How does Pythons SequenceMatcher work?

user2399453 picture user2399453 · Feb 20, 2016 · Viewed 10.5k times · Source

I am a little puzzled by two different answers returned by SequenceMatcher depending on the order of the arguments. Why is it so?

Example

SequenceMatcher is not commutative:

>>> from difflib import SequenceMatcher
>>> SequenceMatcher(None, "Ebojfm Mzpm", "Ebfo ef Mfpo").ratio()
0.6086956521739131

>>> SequenceMatcher(None, "Ebfo ef Mfpo", "Ebojfm Mzpm").ratio()
0.5217391304347826

Answer

direprobs picture direprobs · Aug 2, 2017

SequenceMatcher.ratio internally uses SequenceMatcher.get_matching_blocks to calculate the ratio, I will walk you through the steps to see how that happens:

SequenceMatcher.get_matching_blocks

Return list of triples describing matching subsequences. Each triple is of the form (i, j, n), and means that a[i:i+n] == b[j:j+n]. The triples are monotonically increasing in i and j.

The last triple is a dummy, and has the value (len(a), len(b), 0). It is the only triple with n == 0. If (i, j, n) and (i', j', n') are adjacent triples in the list, and the second is not the last triple in the list, then i+n != i' or j+n != j'; in other words, adjacent triples always describe non-adjacent equal blocks.

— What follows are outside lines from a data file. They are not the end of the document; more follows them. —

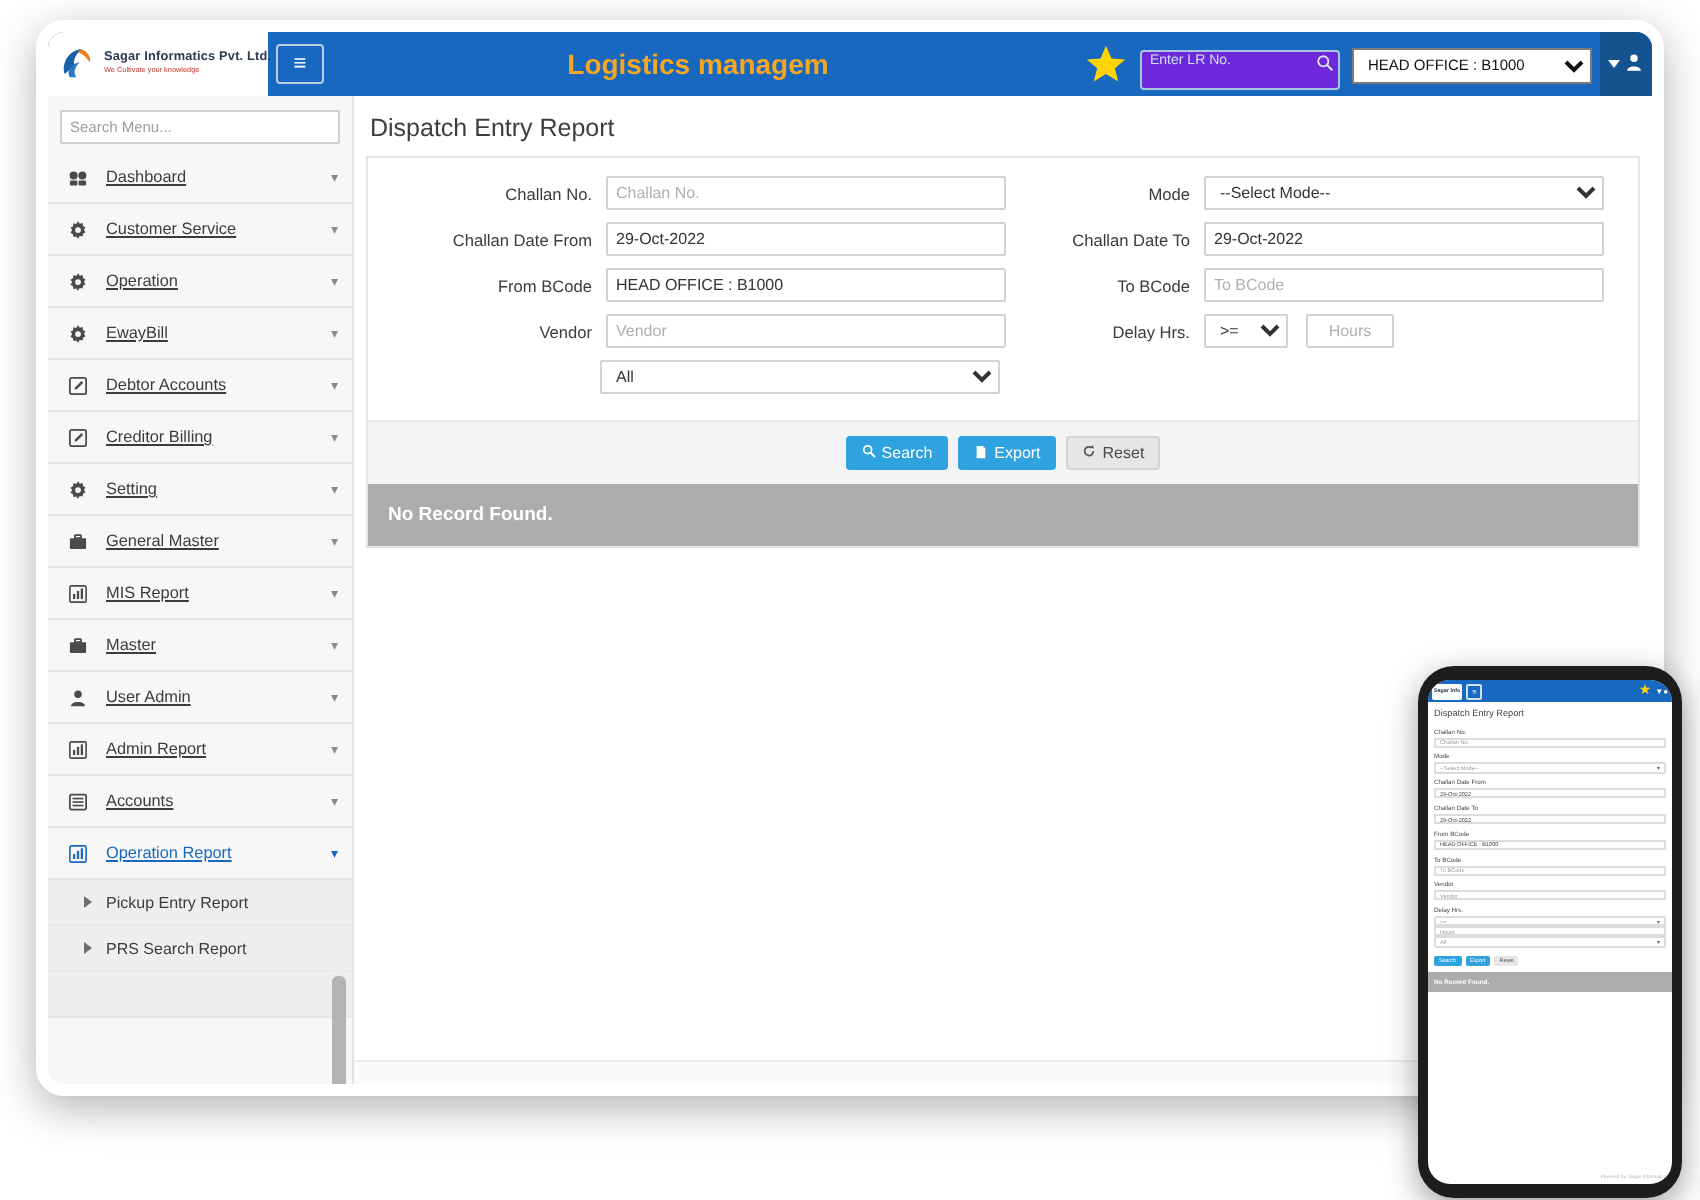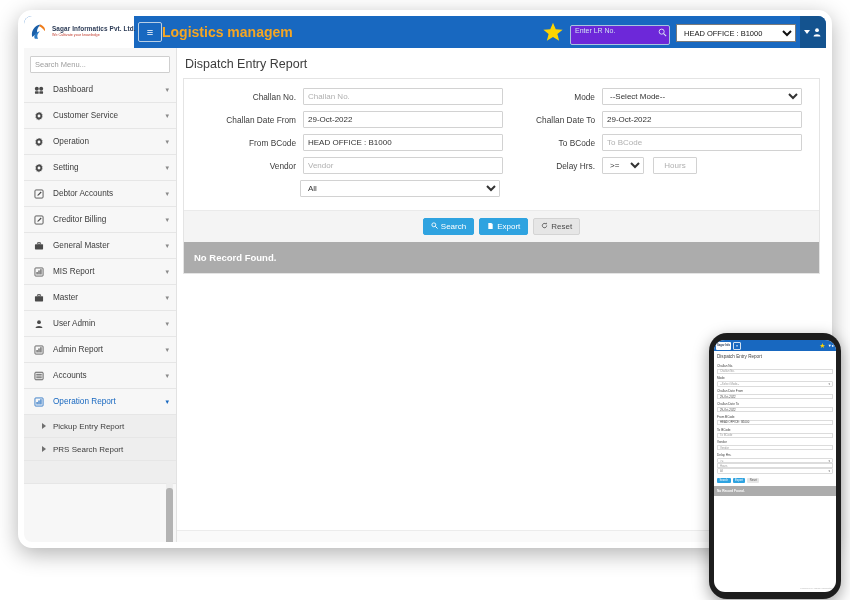--- a/index.html
+++ b/index.html
@@ -19,21 +19,21 @@
 
   
   .topbar{height:32px;background:#1868c0;display:flex;align-items:stretch;}
   .logo-box{width:110px;background:#ffffff;display:flex;align-items:center;padding-left:5px;box-sizing:border-box;}
   .logo-mark{width:20px;height:20px;flex:0 0 20px;position:relative;margin-right:3px;}
   .logo-txt{line-height:1.05;}
   .logo-name{font-size:6.4px;font-weight:bold;color:#2b3a55;white-space:nowrap;letter-spacing:.1px;}
   .logo-tag{font-size:3.7px;color:#c0392b;white-space:nowrap;margin-top:1px;}
   .burger{width:22px;height:18px;margin:auto 0 auto 4px;background:#1868c0;border:1px solid #b9cfe6;
           border-radius:2px;color:#fff;font-size:11px;display:flex;align-items:center;justify-content:center;}
-  .brand{flex:1;display:flex;align-items:center;position:relative;}
+  .brand{flex:1;display:flex;align-items:center;justify-content:center;position:relative;}
   .brand-title{color:#f5a623;font-size:14px;font-weight:bold;white-space:nowrap;overflow:hidden;
                max-width:170px;text-overflow:clip;}
   .star{width:22px;height:22px;margin:auto 6px;}
   .lr-search{position:relative;width:100px;margin:auto 0;}
   .lr-search input{width:100%;height:20px;box-sizing:border-box;border:1px solid #a9c4df;background:#6d28d9;
     color:#dbe9f7;font-size:7px;padding:0 14px 10px 4px;border-radius:2px;font-family:inherit;}
   .lr-search input::placeholder{color:#cfe0f2;}
   .lr-ico{position:absolute;right:3px;top:4px;width:9px;height:9px;}
   .office{margin:auto 4px auto 6px;}
   .office select{height:18px;width:120px;font-size:7.5px;border:1px solid #7a7a7a;background:#fff;
@@ -44,21 +44,21 @@
   
   .body{display:flex;height:506px;}
   .sidebar{width:152px;background:#f7f7f7;border-right:1px solid #e2e2e2;position:relative;overflow:hidden;}
   .menu-search{padding:5px 6px 4px 6px;}
   .menu-search input{width:100%;height:17px;box-sizing:border-box;border:1px solid #cfcfcf;background:#fff;
     font-size:7.5px;color:#555;padding-left:4px;font-family:inherit;border-radius:1px;}
   .menu-search input::placeholder{color:#9d9d9d;}
   .mi{height:26px;display:flex;align-items:center;padding:0 7px 0 8px;border-bottom:1px solid #e6e6e6;
       background:#f7f7f7;box-sizing:border-box;}
   .mi .ic{width:14px;flex:0 0 14px;display:flex;align-items:center;justify-content:center;margin-right:7px;color:#4a4a4a;}
-  .mi .lb{flex:1;font-size:8.2px;color:#3c3c3c;white-space:nowrap;}
+  .mi .lb{flex:1;font-size:8.2px;color:#3c3c3c;white-space:nowrap;text-decoration:underline;}
   .mi .ch{font-size:7px;color:#8a8a8a;}
   .mi.active .lb{color:#1868c0;}
   .mi.active .ic{color:#1868c0;}
   .mi.active .ch{color:#1868c0;}
   .sub{height:23px;display:flex;align-items:center;padding-left:18px;border-bottom:1px solid #e6e6e6;
       background:#eeeeee;box-sizing:border-box;}
   .sub .ar{width:0;height:0;border-top:3px solid transparent;border-bottom:3px solid transparent;
            border-left:4px solid #6f6f6f;margin-right:7px;}
   .sub .lb{font-size:8px;color:#3c3c3c;white-space:nowrap;}
   .sb-track{position:absolute;right:3px;top:434px;width:7px;height:76px;background:#ededed;border-radius:3px;}
@@ -216,41 +216,51 @@
               <span class="lb">Operation</span>
               <span class="ch">▾</span>
             </div>
             <div class="mi">
               <span class="ic">
                 <svg viewBox="0 0 16 16" width="10" height="10" fill="currentColor">
                   <path d="M8 1 l1.4 1.9 2.3-.5 .3 2.3 2 1.2-1.3 1.9 1.3 1.9-2 1.2-.3 2.3-2.3-.5L8 15l-1.4-1.9-2.3.5-.3-2.3-2-1.2L3.3 8 2 6.1l2-1.2.3-2.3 2.3.5z"></path>
                   <circle cx="8" cy="8" r="2.3" fill="#f7f7f7"></circle>
                 </svg>
               </span>
-              <span class="lb">Setting</span>
+              <span class="lb">EwayBill</span>
               <span class="ch">▾</span>
             </div>
             <div class="mi">
               <span class="ic">
                 <svg viewBox="0 0 16 16" width="10" height="10" fill="currentColor">
                   <rect x="1.5" y="1.5" width="13" height="13" rx="1.6" fill="none" stroke="currentColor" stroke-width="1.4"></rect>
                   <path d="M10.8 4 l1.4 1.4 -5 5 -1.9 .5 .5-1.9z"></path>
                 </svg>
               </span>
               <span class="lb">Debtor Accounts</span>
               <span class="ch">▾</span>
             </div>
             <div class="mi">
               <span class="ic">
                 <svg viewBox="0 0 16 16" width="10" height="10" fill="currentColor">
                   <rect x="1.5" y="1.5" width="13" height="13" rx="1.6" fill="none" stroke="currentColor" stroke-width="1.4"></rect>
                   <path d="M10.8 4 l1.4 1.4 -5 5 -1.9 .5 .5-1.9z"></path>
                 </svg>
               </span>
               <span class="lb">Creditor Billing</span>
+              <span class="ch">▾</span>
+            </div>
+            <div class="mi">
+              <span class="ic">
+                <svg viewBox="0 0 16 16" width="10" height="10" fill="currentColor">
+                  <path d="M8 1 l1.4 1.9 2.3-.5 .3 2.3 2 1.2-1.3 1.9 1.3 1.9-2 1.2-.3 2.3-2.3-.5L8 15l-1.4-1.9-2.3.5-.3-2.3-2-1.2L3.3 8 2 6.1l2-1.2.3-2.3 2.3.5z"></path>
+                  <circle cx="8" cy="8" r="2.3" fill="#f7f7f7"></circle>
+                </svg>
+              </span>
+              <span class="lb">Setting</span>
               <span class="ch">▾</span>
             </div>
             <div class="mi">
               <span class="ic">
                 <svg viewBox="0 0 16 16" width="10" height="10" fill="currentColor">
                   <rect x="1.5" y="5" width="13" height="8.5" rx="1"></rect>
                   <rect x="5.5" y="2.5" width="5" height="2.4" rx=".6" fill="none" stroke="currentColor" stroke-width="1.4"></rect>
                 </svg>
               </span>
               <span class="lb">General Master</span>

ratio internally uses SequenceMatcher.get_matching_blocks 's results, and sums the sizes of all matched sequences returned bySequenceMatcher.get_matching_blocks. This is the exact source code from difflib.py:

matches = sum(triple[-1] for triple in self.get_matching_blocks())

The above line is critical, because the result of the above expression is used to compute the ratio. We'll see that shortly and how it impacts the calculation of the ratio.


>>> m1 = SequenceMatcher(None, "Ebojfm Mzpm", "Ebfo ef Mfpo")
>>> m2 = SequenceMatcher(None, "Ebfo ef Mfpo", "Ebojfm Mzpm")

>>> matches1 = sum(triple[-1] for triple in m1.get_matching_blocks())
>>> matches1
7
>>> matches2 = sum(triple[-1] for triple in m2.get_matching_blocks())
>>> matches2
6

As you can see, we have 7 and 6. These are simply the sums of the matched subsequences as returned by get_matching_blocks. Why does this matter? Here's why, the ratio is computed in the following way, (this is from difflib source code):

def _calculate_ratio(matches, length):
    if length:
        return 2.0 * matches / length
    return 1.0

length is len(a) + len(b) where a is the first sequence and b being the second sequence.

Okay, enough talk, we need actions:

>>> length = len("Ebojfm Mzpm") + len("Ebfo ef Mfpo") 
>>> m1.ratio()
0.6086956521739131
>>> (2.0 * matches1 / length)  == m1.ratio()
True

Similarly for m2:

>>> 2.0 * matches2 / length
0.5217391304347826 
>>> (2.0 * matches2 / length) == m2.ratio()
True

Note: Not all SequenceMatcher(None a,b).ratio() == SequenceMatcher(None b,a).ratio() are False, sometimes they can be True:

>>> s1 = SequenceMatcher(None, "abcd", "bcde").ratio()
>>> s2 = SequenceMatcher(None, "bcde", "abcd").ratio()
>>> s1 == s2
True

In case you're wondering why, this is because

sum(triple[-1] for triple in self.get_matching_blocks())

is the same for both SequenceMatcher(None, "abcd", "bcde") and SequenceMatcher(None, "bcde", "abcd") which is 3.